Ninety-five isolates of Tilletia controversa, T. tritici, T. laevis, and T. fusca var. bromi-tectorum were assayed for random amplified polymorphic DNA (RAPD). Based on 23 RAPD markers, two distinct RAPD groups (RG I and RG II) with 12% similarity were obtained using the distance matrix method. RG I included all 66 isolates of the wheat bunt fungi and RG II contained all 29 isolates of T. fusca var. bromi-tectorum, which was considered as an outgroup. RG I was further divided into two subgroups RG IA and RG IB with 75% similarity: RG IA containing 19 isolates of T. controversa and RG IB containing 38 isolates of T. tritici, T. laevis, and six isolates of T. controversa.
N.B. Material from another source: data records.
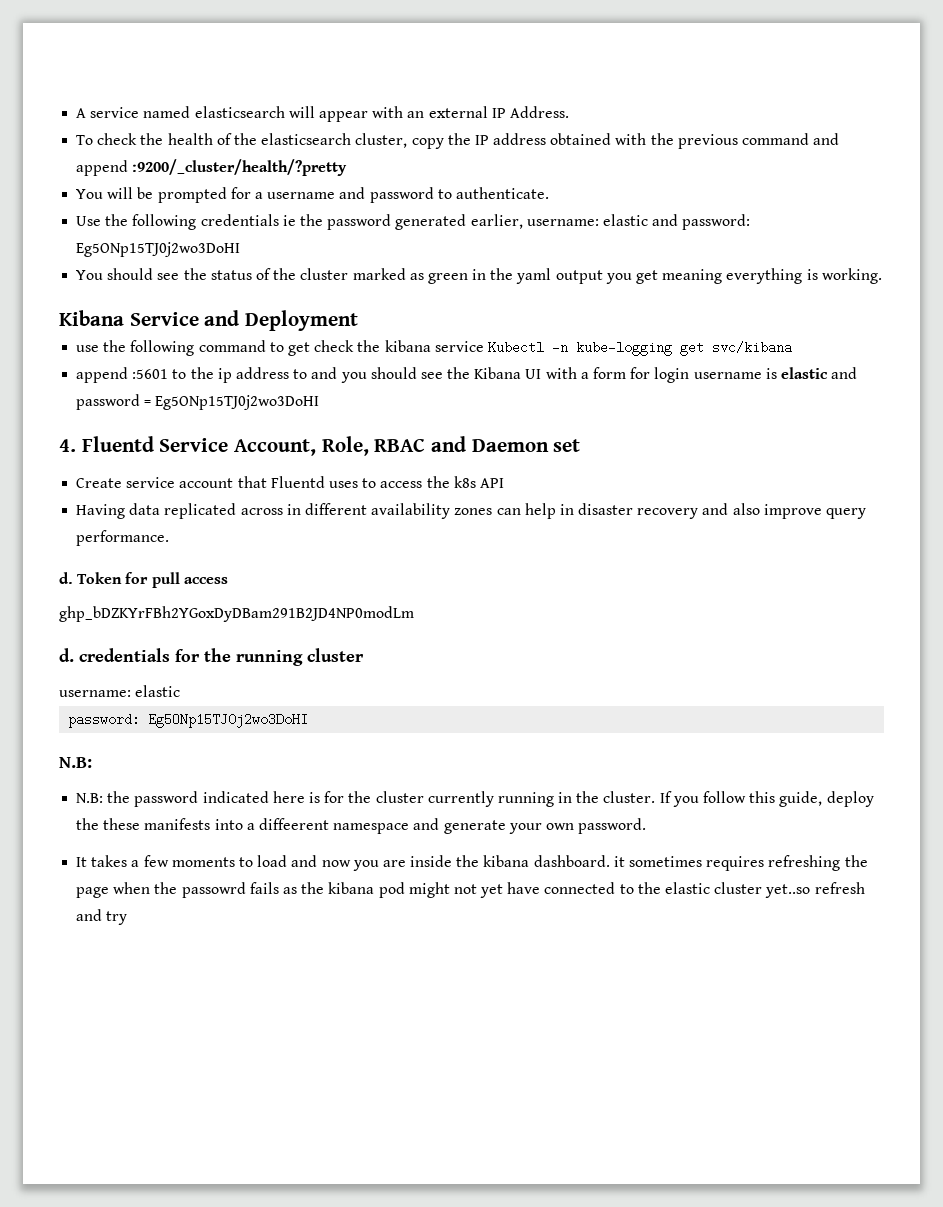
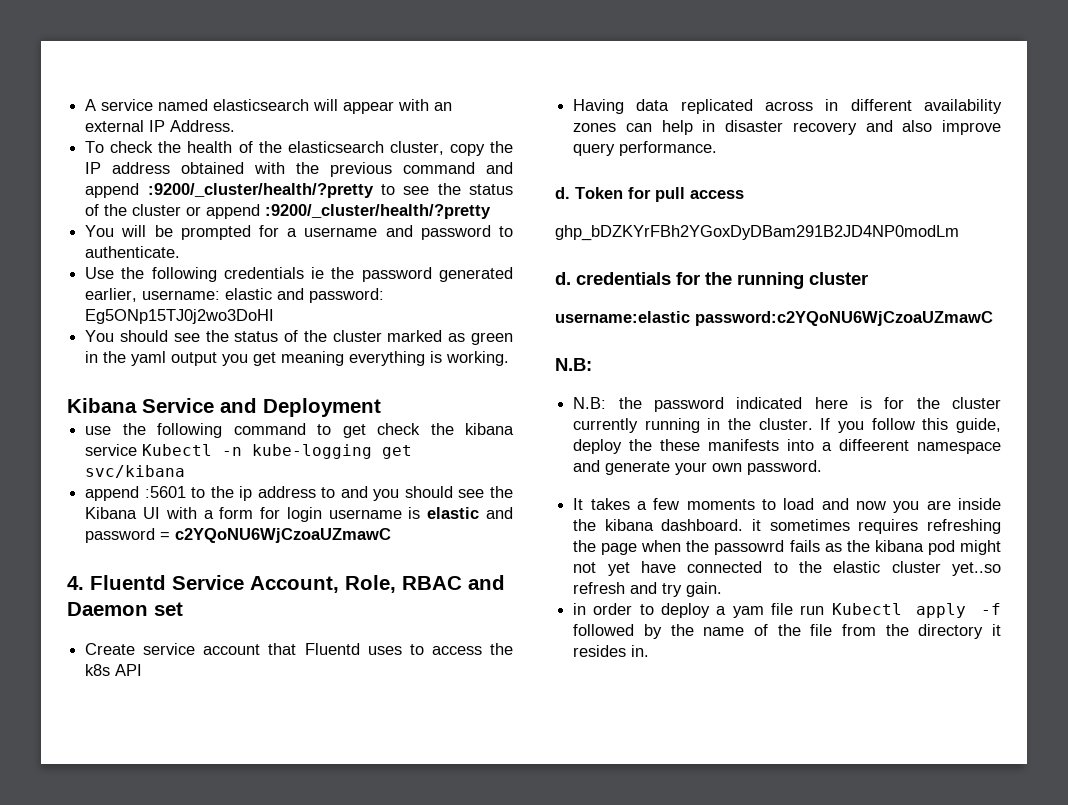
(348, 167) none -> [380,183,513,195] [85,204,492,219] to see the status of the cluster or append :9200/_cluster/health/?pretty
[155,395,320,410] Eg5ONp15TJ0j2wo3DoHI -> [175,528,392,543] c2YQoNU6WjCzoaUZmawC
[59,685,181,697] [68,713,309,728] username: elastic // password: Eg5ONp15TJ0j2wo3DoHI -> [555,311,993,326] username:elastic password:c2YQoNU6WjCzoaUZmawC
(128, 918) none -> [686,582,723,597] [573,603,1001,618] [573,624,1001,639] [573,645,650,657] gain. // in order to deploy a yam file run Kubectl apply -f followed by the name of the file from the directory it resides in.

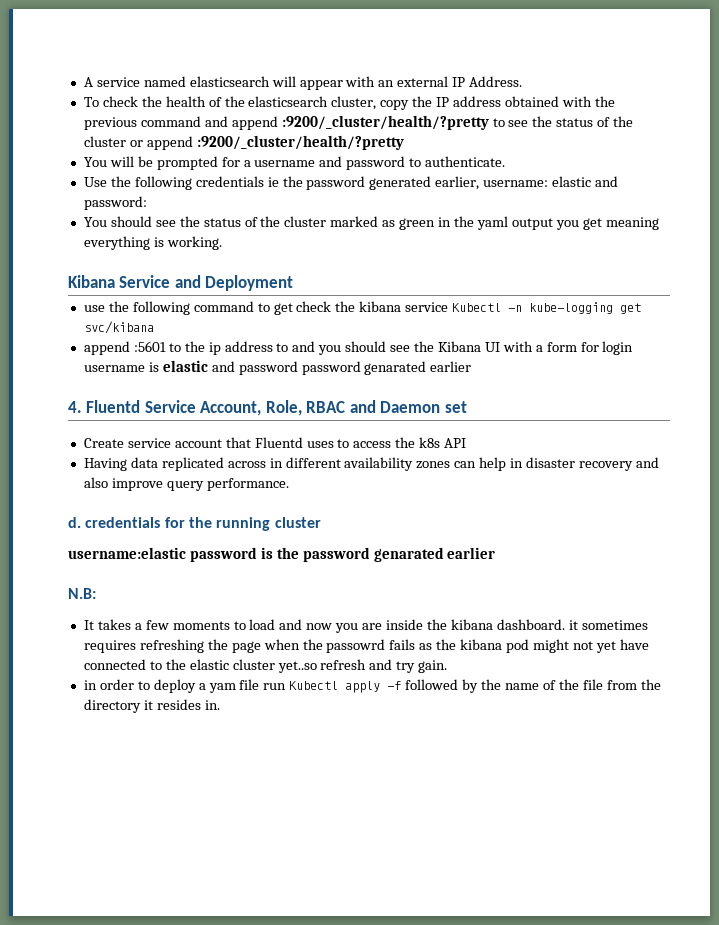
[85,309,275,324] Eg5ONp15TJ0j2wo3DoHI -> (147, 203) none
[160,528,392,543] = c2YQoNU6WjCzoaUZmawC -> [301,361,472,375] password genarated earlier
[555,187,744,202] [555,225,959,241] // d. Token for pull access // 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 -> (289, 484) none
[695,311,993,326] [555,358,592,371] [573,397,1001,412] [573,418,1001,433] [573,439,1001,454] [573,460,823,475] password:c2YQoNU6WjCzoaUZmawC // N.B: // N.B: the password indicated here is for the cluster currently running in the cluster. If you follow this guide, deploy the these manifests into a diffeerent namespace and generate your own password. -> [189,547,496,562] [68,588,96,599] password is the password genarated earlier // N.B:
Bootstrap analysis supported the separation between isolates from wheat and isolates from cheatgrass, but not the clustering of isolates within the wheat bunt group. However, the g1 statistic, a measure of the skewness of the tree-length distribution, indicated a significant difference between the dwarf bunt and common bunt clusters (P < 0.05). Restriction digestion analysis of the 5.8s and internal transcribed spacer region of ribosomal DNA in a subset of wheat bunt fungi (28 isolates of T. controversa, 19 isolates of T. tritici, and 12 isolates of T. laevis) showed two distinct patterns. Haplotype A was associated with 24 of 28 isolates of T. controversa and haplotype B was associated with all isolates of common bunt fungi and four isolates of T. controversa. The data suggested that the wheat bunt fungi descended from a common ancestral population that subsequently differentiated into two sublineages. The fact that a considerable number of isolates have reciprocal characteristics of both dwarf and common bunt fungi raises the question of whether natural hybridization is responsible for the apparent recombination of characters.

Additional keywords: phylogenetic lineage.